Investor appetite for emerging markets is in an ideal state: not euphoric, but recovering. Recent inflows of $25 billion are just a fraction of the $159 billion that flowed out over the previous 3.5 years, suggesting the recovery is in its early stages with substantial potential for further investment.
Stronger US growth isn't hurting EM currencies because growth is also being revised up globally in places like China and Europe. This prevents a repeat of the 'US exceptionalism' theme that typically strengthens the dollar and pressures EM assets, making the current environment less problematic for EMFX.
Contrary to a simple narrative of improved market sentiment, EM sovereign resilience stemmed from unexpectedly strong macro fundamentals. Better-than-forecast current account balances, export performance, FDI, and portfolio inflows were the primary drivers of stability, exceeding even conservative projections from two years prior.

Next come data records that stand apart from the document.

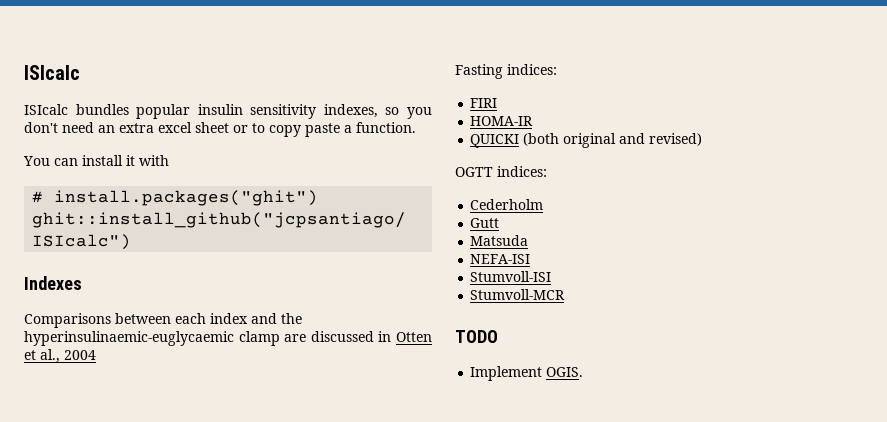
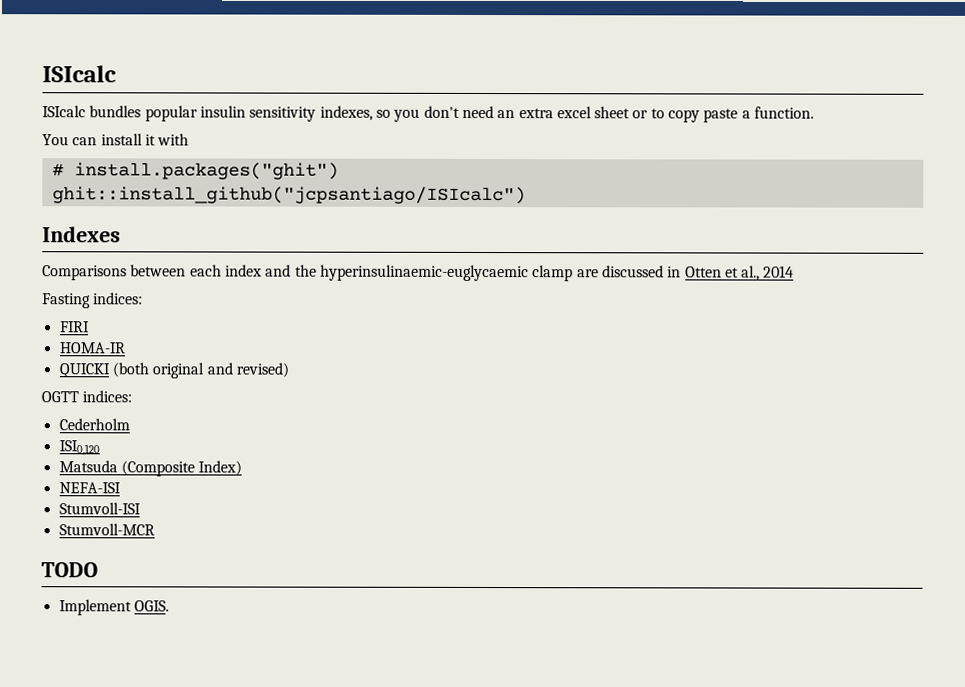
[64,350,96,360] 2004 -> [763,265,795,278] 2014
[470,218,500,228] Gutt -> [58,440,100,456] ISI0,120
(529, 240) none -> [120,460,243,477] (Composite Index)

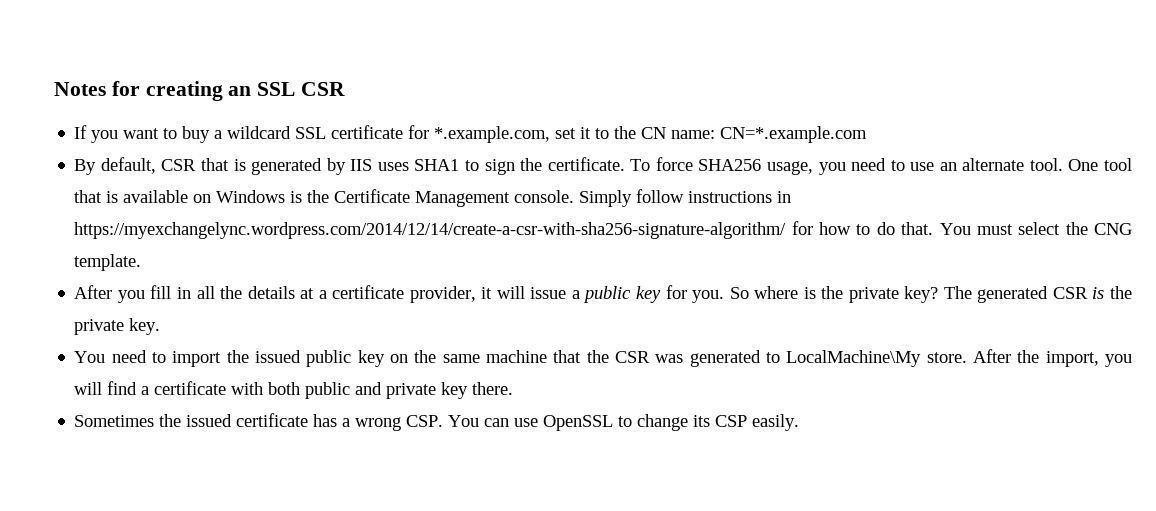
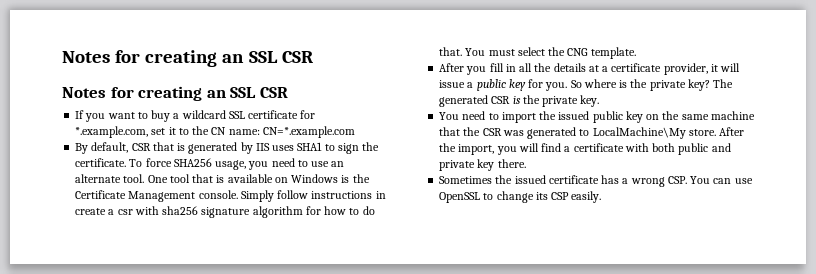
[54,81,346,101] Notes for creating an SSL CSR -> [62,50,313,67] [62,86,288,101] Notes for creating an SSL CSR // Notes for creating an SSL CSR
[74,222,787,239] https://myexchangelync.wordpress.com/2014/12/14/create-a-csr-with-sha256-signature-algorithm/ -> [75,206,303,218] create a csr with sha256 signature algorithm

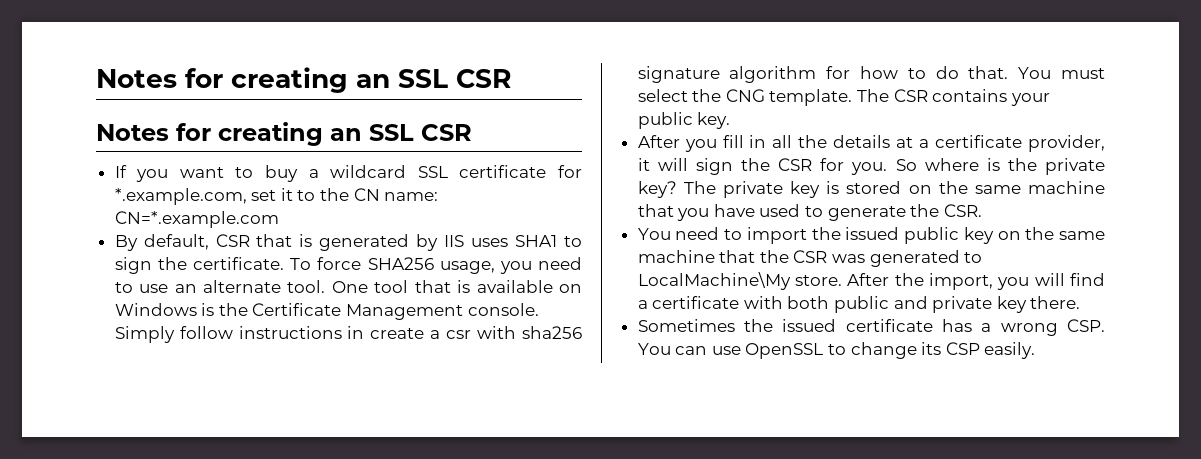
(636, 53) none -> [857,89,1050,106] [637,112,731,129] The CSR contains your public key.
[439,79,526,91] issue a public key -> [695,158,813,175] sign the CSR
[439,95,600,107] generated CSR is the private key. -> [722,181,1105,198] [637,204,982,221] private key is stored on the same machine that you have used to generate the CSR.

A wide range of historically reliable leading indicators—including copper prices, non-traded commodities, Korean equities, and small-cap stocks—are all simultaneously pointing towards a strengthening global cyclical outlook. This alignment across different assets and regions provides a more substantive and reliable signal than any single indicator could.
Despite being at historically tight levels, EM sovereign credit spreads are unlikely to widen significantly from an EM-specific slowdown. The catalyst for a major sell-off would have to be a 'beta move' originating from a crisis in core US markets, such as equities or corporate credit, given the current strength of EM fundamentals.
Despite historically tight spreads and a record-breaking $56 billion in year-to-date issuance, the EM sovereign credit market has remained stable. This resilience, following a period of strong outperformance, suggests robust underlying investor demand. The market is absorbing the deluge of supply without significant spread widening, pointing to a constructive outlook and potential for further spread compression in lower-rated credits.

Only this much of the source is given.